**Directions for this task**
Transcribe the data below verbatim from the line with "(240, 338) none -> [74,381,87,393] 1." to the line with "(155, 567) none -> [74,525,88,537] 3.". Include both of those lines.

**Given records**
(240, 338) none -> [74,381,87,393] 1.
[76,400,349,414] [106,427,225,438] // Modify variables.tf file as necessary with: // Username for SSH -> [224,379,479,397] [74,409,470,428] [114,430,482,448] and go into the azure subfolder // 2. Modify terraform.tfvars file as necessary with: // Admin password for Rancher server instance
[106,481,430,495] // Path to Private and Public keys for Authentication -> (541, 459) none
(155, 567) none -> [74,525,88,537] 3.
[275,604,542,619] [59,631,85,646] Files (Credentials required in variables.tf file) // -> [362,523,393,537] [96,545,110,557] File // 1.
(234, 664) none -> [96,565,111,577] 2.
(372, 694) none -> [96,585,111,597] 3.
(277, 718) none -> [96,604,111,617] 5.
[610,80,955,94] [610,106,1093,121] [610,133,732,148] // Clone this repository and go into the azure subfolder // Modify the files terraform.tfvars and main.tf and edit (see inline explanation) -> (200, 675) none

==

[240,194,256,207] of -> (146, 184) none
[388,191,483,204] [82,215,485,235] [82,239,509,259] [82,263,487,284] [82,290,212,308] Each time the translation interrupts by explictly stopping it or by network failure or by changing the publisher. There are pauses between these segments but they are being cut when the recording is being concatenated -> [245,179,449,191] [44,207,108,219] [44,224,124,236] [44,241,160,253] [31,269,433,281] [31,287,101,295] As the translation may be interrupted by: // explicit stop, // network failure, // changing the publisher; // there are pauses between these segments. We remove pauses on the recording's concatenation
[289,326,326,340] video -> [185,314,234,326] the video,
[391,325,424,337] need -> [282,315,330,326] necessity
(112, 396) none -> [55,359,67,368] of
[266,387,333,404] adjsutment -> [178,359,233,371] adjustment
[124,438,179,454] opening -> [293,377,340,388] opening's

**Answer section**
(240, 338) none -> [74,381,87,393] 1.
[76,400,349,414] [106,427,225,438] // Modify variables.tf file as necessary with: // Username for SSH -> [224,379,479,397] [74,409,470,428] [114,430,482,448] and go into the azure subfolder // 2. Modify terraform.tfvars file as necessary with: // Admin password for Rancher server instance
[106,481,430,495] // Path to Private and Public keys for Authentication -> (541, 459) none
(155, 567) none -> [74,525,88,537] 3.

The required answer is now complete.